Ah, ¡y el perro Príncipe Charles! No debía olvidar encargar su comida especial. Anoté unas palabras en mi libreta, donde apuntaba la lista de invitados, los gastos y los teléfonos. El perro era un poco quisquilloso, las mujeres lo habían malacostumbrado. Comía solo pienso de gama alta. Era un cocker spaniel inglés*, muy activo en los paseos. Doña Gabriela salía a pasear con él a menudo. Y como era tan charlatana como mi abuela, siempre hacía nuevos conocidos. Así fue como conoció a mi abuela. Juntas llevaban al spaniel al peluquero canino más famoso de la ciudad, lo mimaban como a un bebé y lo adoraban como si fuera una estrella… Y el perro, ruidoso y “hablador”, les respondía con el mismo amor. Un perro encantador. Yo también llegué a encariñarme con el Príncipe Charles, que visitaba nuestra casa con frecuencia.
“¡Y mis empleados! ¡No olvides llamarlos!”, me recordé de repente. Anoté en la libreta a mi secretaria Svitlana y a mi subdirector Mykhailenko.
Y entonces me subió el calor. Mykhailenko. También debía llamarlo y darle la dirección de la fiesta. Y claro, en mi mente apareció Gala. Enamorada de mi subdirector.
Y sentí cómo una punzada de celos me arañaba el alma. Hacía tiempo que no sentía eso, esa emoción incómoda y dolorosa. Pero ahí estaba, y crecía con cada nuevo pensamiento sobre mi amiga y mi subdirector. Gala empezaría a coquetearle, eso era seguro. ¿Y yo? ¿Iba a mirar eso tranquilamente? Si se supone que debía concentrarme en mis invitados, observarlos y elegir a uno de ellos para casarme dentro de un mes…

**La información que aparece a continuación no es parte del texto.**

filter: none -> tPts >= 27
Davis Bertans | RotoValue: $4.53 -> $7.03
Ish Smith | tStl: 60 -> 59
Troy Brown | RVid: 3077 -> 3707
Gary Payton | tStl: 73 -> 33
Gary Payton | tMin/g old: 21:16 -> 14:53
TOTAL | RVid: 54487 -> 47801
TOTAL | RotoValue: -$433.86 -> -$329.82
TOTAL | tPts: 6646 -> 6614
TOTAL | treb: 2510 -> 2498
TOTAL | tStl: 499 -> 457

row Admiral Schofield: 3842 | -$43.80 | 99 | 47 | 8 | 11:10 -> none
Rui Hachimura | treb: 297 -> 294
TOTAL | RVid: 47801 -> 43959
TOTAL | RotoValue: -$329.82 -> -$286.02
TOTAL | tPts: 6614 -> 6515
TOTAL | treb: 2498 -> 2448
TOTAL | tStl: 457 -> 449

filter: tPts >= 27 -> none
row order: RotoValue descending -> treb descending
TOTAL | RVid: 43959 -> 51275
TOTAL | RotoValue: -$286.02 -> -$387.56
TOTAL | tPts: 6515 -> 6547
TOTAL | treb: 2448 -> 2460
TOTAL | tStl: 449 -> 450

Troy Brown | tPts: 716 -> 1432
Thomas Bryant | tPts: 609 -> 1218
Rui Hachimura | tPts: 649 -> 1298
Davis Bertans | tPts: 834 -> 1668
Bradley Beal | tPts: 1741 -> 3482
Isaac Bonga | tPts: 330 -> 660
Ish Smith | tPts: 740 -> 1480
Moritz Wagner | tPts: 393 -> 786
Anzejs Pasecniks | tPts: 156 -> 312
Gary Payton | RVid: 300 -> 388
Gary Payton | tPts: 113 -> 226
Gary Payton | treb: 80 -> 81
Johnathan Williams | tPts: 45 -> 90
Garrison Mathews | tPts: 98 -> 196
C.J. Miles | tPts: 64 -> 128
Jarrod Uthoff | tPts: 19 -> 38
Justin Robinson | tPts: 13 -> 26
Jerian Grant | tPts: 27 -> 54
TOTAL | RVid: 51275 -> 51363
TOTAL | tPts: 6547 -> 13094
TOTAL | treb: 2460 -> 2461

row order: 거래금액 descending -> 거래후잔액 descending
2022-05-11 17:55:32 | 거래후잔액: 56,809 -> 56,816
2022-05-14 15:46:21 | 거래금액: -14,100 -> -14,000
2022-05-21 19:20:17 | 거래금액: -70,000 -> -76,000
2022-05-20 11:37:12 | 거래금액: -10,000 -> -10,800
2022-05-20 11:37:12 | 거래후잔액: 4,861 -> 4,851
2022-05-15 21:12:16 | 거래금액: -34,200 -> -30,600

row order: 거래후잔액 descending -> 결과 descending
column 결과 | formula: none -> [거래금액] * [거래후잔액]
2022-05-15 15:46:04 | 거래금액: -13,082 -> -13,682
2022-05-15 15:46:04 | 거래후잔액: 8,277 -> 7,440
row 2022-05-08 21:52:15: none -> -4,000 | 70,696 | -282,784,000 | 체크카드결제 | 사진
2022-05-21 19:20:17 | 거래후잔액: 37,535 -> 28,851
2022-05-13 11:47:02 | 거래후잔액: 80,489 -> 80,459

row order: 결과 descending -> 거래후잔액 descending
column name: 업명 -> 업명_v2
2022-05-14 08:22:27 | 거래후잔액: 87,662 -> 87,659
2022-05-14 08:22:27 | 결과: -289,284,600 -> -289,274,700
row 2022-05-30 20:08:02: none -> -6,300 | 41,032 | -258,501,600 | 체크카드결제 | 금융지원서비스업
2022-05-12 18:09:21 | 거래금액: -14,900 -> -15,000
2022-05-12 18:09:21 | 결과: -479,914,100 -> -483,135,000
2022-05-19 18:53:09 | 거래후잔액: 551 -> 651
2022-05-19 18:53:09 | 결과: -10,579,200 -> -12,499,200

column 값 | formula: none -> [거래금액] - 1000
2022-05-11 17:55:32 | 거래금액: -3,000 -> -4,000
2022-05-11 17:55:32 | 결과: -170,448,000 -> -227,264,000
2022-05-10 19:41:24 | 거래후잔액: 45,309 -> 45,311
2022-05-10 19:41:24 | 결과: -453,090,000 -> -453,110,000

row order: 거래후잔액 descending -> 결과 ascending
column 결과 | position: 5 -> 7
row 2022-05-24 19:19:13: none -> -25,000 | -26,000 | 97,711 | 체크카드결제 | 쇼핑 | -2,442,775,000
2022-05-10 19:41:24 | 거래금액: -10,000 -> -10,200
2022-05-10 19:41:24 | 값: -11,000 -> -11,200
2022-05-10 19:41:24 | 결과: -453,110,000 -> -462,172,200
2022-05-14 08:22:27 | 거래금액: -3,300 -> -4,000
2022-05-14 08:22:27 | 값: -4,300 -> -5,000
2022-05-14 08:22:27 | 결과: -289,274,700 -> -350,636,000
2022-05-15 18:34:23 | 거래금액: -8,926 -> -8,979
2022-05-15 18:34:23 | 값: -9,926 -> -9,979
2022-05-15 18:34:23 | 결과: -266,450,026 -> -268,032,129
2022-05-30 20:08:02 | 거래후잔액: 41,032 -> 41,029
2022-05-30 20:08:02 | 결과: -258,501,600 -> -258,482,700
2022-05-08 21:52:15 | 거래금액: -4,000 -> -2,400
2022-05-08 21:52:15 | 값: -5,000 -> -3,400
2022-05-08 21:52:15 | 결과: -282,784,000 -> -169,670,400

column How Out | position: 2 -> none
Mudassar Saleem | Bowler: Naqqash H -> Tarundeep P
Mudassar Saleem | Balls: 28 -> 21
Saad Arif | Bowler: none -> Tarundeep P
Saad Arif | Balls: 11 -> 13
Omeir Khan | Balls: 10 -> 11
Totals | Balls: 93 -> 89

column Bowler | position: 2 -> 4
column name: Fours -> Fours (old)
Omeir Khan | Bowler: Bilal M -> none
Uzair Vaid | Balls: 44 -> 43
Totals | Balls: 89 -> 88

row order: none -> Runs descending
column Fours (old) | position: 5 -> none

¡Qué lío! Mykhailenko notaría que pasaba mucho tiempo con otros hombres y ya no me prestaría atención. ¡Y yo quería que me notara! ¡Que yo le gustara! Que no me viera solo como una buena amiga o jefa, sino como mujer…
Ay… ¿No estaré cruzando aquella línea que me impuse hace años, para protegerme de todos los hombres, a los que consideraba (¿sigo haciéndolo?) sinvergüenzas y canallas? Había decidido vivir para mí, para mis seres queridos, y dejar el amor de lado. Cerré todas las puertas y ventanas de mi corazón. Pero el amor… se coló por una rendija.
Miraba durante mucho rato el número de mi subdirector en el teléfono. Hace dos días lo había llamado sin pensar, con total tranquilidad. Pero ahora… el corazón me latía como loco, me faltaba el aire, estaba ardiendo de nervios y no me atrevía a pulsar el botón de llamada… Hasta que, al fin, me obligué a hacerlo.
—¡Hola! —respondió de inmediato. Fue como si hubiera estado esperando mi llamada, con el teléfono en la mano.
—Ba… Basilio, hola —dije con voz ronca. El nudo en la garganta era real, tosí.
—Hola, Fro —dijo con voz preocupada—. ¿Estás enferma? ¿Por qué toses?
—No, es solo que… llamaba para darte la dirección de la… Bueno, de la fiesta de mi abuela Olisava. Te voy a mandar la ubicación en el mapa —dije, y solo después me di cuenta de que podía haberle mandado un mensaje. ¡Ay, qué tonta! En vez de tartamudearle al teléfono con esa vocecita ridícula.
Pero ya hablábamos, y no tenía más remedio que seguir la conversación y terminarla con dignidad.
Dios mío, ¡hacía tanto que no sentía esa emoción abrumadora de una persona enamorada! Cada mirada, cada palabra, cada tono de voz importaban… Era doloroso, pero deliciosamente dulce. Las emociones me pinchaban el pecho como agujas, dulces como miel…
—Fro —me interrumpió Mykhailenko, justo cuando yo terminaba de explicarle la dirección, la hora, todo. —¿Estás bien?
—¡Todo genial! —respondí con mi frase habitual. Y mordí el labio, porque por alguna razón sentí ganas de llorar.
—Si tienes algún problema… dímelo —añadió él—. Ya sabes que siempre estoy aquí —hizo una pausa. Y yo también, porque si hablaba, iba a romper a llorar.
Sí, no me gustaba esa reacción mía, pero no podía detener las lágrimas que ya corrían por mis mejillas.
—Quería preguntarte algo —dijo de pronto—. ¿Sigues amando los acianos?
—¿Qué? —murmuré, sorprendida.
—Tus flores favoritas, ¿siguen siendo los acianos? ¿O ahora prefieres otras?
—Acianos —susurré.
—Perfecto, estaré mañana. Hasta mañana, Fro —y él colgó primero.